Crownshaw's PN article
Dave Monroe
monroe at mpm.edu
Wed Aug 9 06:06:44 CDT 2000
... pardon me, ev'rybody, seems that someone is running a little offlist
interference whilst the postings on this topic just keep a-comin' in. Me, I'm only
able to get to this intermittently at best, so ... well, briefly, Pynchon's
characters are not Pynchon, nor are they any of us "here," on this list. Pardon any
confusion there, I figured it would be obvious who I was referring to, as there are
no doubt several of Pynchon's chracters who exploit and/or make light of the
Holocaust. Gravity's Rainbow 'deals with" the Holocaust at LEAST each and every
time it (a) mentions it explicitly, or (b) alludes to it nigh-unto-unavoidably
(although you seem to be performing a veritable Hollywood carchase when it comes to
evasion here) via references to, say, Nazis, Nazi weaponry, Nazi industries, Nazi
science, er, did I mention Nazis? The kind you might find--as Pynchon does--in
Germany ca. WWII? I would again recommend a reading of Dale Carter's The Final
Frontier: The Rise and Fall of the American Rocket State here, on what he refers to,
after Pynchon, as a transition from the German "Oven State" to the American "Rocket
State," as well as at least a perusall of current critical literature on the
problematics of representing the Holocaust (again, Saul Friedlander, ed. Proing the
Limits of Representation). Esp. if one wants to pursue Pynchon exegesis, if one
considers oneself to be pursuing it, professionally, or,. at least, responsibly (the
latter for me, if not the former). For starters ...
For starters ...
jbor wrote:
> monroe:
>
> > I don't see Pynchon, or anyone here, for that matter, as in any way
> exploiting,
> > much less making light of, the Holocaust.
>
> Pynchon's character -- "Oily Micro" -- is definitely making a tidy profit
> from it on p. 296. He seems to be doing both the things mentioned.
>
> > Indeed, I think it is precisely
> > because of such concerns that Gravity's Rainbow often deals with it obliquely,
> > tangentially, allusively, whatever, precisley in order not to exploit it for,
> > say, pathos, gravity, even, much elss to reduce it to the often comical,
> > farcical, ludicrous, even, goings on.
>
> More or less agree. I think I'd like a bit more elaboration of "deals with
> it" here, from your standpoint, however. The phrase seems to have a sort of
> oxymoronic relationship to the three adjectives with which it has been
> juxtaposed.
>
> > Cf. Hiroshima, which also not only looms
> > over the novel--that apocalyptic, intercontinentally ballistic sword of
> Damocles
> > hanging over the end of the novel, a novel which begins with an (ironic, to
> say
> > the least, in context, in just about any context one can provide for it)

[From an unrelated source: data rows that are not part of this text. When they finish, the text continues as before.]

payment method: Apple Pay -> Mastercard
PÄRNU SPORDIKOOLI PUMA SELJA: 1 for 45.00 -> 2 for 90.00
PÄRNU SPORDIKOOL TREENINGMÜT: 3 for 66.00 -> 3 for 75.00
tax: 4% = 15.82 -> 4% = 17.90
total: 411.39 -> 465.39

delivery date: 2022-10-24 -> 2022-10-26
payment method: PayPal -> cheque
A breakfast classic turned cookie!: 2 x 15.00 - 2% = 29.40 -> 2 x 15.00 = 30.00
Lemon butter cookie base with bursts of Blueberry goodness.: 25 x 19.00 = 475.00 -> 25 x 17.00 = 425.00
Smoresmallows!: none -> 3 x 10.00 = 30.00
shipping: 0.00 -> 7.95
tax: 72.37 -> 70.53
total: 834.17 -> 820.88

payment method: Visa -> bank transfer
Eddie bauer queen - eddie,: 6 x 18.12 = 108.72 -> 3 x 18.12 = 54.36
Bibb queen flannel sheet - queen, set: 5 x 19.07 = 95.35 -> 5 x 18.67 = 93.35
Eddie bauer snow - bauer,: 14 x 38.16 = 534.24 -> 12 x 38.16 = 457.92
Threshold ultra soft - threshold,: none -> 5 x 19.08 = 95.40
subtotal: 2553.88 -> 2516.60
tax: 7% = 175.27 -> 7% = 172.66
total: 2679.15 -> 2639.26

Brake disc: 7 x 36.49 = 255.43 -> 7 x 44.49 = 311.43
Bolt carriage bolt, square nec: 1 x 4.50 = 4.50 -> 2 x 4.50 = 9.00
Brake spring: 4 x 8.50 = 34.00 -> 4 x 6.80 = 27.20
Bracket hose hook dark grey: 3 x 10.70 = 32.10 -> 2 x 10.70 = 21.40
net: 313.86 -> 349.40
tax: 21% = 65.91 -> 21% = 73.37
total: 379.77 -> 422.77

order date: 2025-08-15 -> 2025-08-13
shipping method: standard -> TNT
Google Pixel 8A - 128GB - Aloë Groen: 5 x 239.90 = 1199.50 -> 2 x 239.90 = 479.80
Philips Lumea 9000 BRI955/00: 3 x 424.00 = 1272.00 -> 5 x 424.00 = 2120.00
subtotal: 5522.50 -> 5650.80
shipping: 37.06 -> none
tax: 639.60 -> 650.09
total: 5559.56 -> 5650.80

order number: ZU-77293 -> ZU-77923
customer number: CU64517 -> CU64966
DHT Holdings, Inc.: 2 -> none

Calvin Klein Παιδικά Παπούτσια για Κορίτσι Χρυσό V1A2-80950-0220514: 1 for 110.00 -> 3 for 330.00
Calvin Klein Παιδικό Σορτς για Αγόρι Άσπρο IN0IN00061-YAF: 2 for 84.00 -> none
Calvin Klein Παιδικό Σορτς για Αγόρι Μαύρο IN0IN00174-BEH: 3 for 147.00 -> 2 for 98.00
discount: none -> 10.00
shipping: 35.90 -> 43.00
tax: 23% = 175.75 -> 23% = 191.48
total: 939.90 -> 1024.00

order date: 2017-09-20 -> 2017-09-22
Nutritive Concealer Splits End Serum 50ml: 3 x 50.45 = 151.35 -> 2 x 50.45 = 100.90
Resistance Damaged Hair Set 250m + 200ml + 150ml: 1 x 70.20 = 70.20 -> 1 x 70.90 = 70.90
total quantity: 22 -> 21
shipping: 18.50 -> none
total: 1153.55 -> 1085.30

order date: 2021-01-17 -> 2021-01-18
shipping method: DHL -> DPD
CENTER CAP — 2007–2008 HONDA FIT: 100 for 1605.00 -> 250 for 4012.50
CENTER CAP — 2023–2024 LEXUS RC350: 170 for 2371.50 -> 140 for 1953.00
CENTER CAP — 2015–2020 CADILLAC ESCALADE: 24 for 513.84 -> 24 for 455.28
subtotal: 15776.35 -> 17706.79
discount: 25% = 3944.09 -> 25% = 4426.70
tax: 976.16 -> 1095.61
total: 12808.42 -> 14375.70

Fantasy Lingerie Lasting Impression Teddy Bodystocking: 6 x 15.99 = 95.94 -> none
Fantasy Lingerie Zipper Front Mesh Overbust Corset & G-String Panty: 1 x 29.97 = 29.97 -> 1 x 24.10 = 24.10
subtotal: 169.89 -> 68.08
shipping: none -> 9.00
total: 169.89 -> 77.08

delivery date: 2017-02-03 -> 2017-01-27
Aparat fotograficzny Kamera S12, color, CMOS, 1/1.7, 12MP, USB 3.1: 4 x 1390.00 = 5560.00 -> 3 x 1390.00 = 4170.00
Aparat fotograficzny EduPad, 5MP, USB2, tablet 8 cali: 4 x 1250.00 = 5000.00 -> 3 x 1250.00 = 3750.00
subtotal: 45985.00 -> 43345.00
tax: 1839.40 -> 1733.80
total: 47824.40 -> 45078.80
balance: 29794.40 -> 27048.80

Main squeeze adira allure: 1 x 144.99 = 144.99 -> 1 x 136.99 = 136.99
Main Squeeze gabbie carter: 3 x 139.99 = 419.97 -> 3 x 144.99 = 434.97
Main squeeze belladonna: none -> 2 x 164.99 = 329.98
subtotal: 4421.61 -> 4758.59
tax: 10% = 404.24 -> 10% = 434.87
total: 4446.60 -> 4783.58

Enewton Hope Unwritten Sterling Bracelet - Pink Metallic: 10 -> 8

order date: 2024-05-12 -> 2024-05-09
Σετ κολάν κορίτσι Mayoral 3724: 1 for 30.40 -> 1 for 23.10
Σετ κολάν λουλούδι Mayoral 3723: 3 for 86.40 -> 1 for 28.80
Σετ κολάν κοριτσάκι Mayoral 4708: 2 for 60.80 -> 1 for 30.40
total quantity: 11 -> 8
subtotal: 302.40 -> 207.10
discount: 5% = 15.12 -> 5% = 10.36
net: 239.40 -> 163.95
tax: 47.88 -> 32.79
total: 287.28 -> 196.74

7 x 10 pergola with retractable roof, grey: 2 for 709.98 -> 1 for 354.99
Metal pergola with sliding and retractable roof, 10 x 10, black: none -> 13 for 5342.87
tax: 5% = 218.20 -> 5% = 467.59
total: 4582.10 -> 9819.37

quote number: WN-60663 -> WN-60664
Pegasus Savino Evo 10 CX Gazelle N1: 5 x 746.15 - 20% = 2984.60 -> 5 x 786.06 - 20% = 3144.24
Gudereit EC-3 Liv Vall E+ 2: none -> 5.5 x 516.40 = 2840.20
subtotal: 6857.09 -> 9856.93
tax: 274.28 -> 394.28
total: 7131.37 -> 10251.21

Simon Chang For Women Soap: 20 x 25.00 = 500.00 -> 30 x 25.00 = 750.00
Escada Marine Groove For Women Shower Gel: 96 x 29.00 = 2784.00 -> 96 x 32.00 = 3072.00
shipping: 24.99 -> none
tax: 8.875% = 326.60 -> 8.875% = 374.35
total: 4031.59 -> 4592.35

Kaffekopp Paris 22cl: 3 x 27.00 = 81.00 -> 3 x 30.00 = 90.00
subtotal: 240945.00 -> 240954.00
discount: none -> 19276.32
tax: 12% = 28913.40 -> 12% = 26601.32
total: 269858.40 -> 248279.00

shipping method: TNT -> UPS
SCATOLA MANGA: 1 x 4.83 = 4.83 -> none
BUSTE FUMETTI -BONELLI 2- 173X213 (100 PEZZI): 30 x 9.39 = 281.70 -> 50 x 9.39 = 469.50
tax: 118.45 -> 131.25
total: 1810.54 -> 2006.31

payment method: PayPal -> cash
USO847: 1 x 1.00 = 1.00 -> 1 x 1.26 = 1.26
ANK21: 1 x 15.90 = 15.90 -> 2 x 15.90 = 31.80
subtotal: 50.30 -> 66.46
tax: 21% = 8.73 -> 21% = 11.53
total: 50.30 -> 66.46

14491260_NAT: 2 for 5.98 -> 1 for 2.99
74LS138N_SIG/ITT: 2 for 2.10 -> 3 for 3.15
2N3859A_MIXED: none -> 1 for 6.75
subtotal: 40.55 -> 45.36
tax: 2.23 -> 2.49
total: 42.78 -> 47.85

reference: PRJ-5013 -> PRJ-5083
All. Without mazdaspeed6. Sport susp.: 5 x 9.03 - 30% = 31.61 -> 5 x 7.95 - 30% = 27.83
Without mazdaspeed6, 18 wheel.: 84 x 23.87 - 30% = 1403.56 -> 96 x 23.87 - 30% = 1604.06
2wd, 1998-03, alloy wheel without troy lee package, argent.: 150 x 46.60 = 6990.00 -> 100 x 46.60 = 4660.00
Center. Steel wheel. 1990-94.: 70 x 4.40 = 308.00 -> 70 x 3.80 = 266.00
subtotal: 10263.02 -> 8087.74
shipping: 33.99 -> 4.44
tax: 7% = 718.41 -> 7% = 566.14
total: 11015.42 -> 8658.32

> > epigraph from Nazi rocket scientis Wernher von Braun, father of the delivery
> > platform--but which is, in turns, mentioned explicitly by name, clearly
> referred
> > to in a newspaper fragment, and put in touch with Pynchon's many, many
> allusive
> > networks (here, astrology, the liturgical calendar). I do see some exhibiting
> a
> > certain anxiety about discussing it, perhaps even trying to bypass the subject
> > entirely, writing it off as irrelevant and perhaps even offensive (that'd be
> > you, jbor).
>
> Bypass?! I thought I was *engaging* with the subject at hand which, as I
> understand it, is the extent and significance of Pynchon's treatment of the
> Holocaust in *GR*. I find cheap exploitation of the subject offensive,
> shameful in fact, certainly. Don't you?
>
> > I've no idea why, but I've even less an idea of why you'd want to
> > discourage anyone else from at least considering the subject. If you feel
> your
> > time and/or memory is being wasted, well, just ignore and/or delete the
> relevant
> > messages, is all. Why dump on others for pusrsuing a perfectly reasonable,
> > perfectly relevant, and, to my mind, perfectly interesting line of inquiry
> here?
>
> Dumper or dumpee?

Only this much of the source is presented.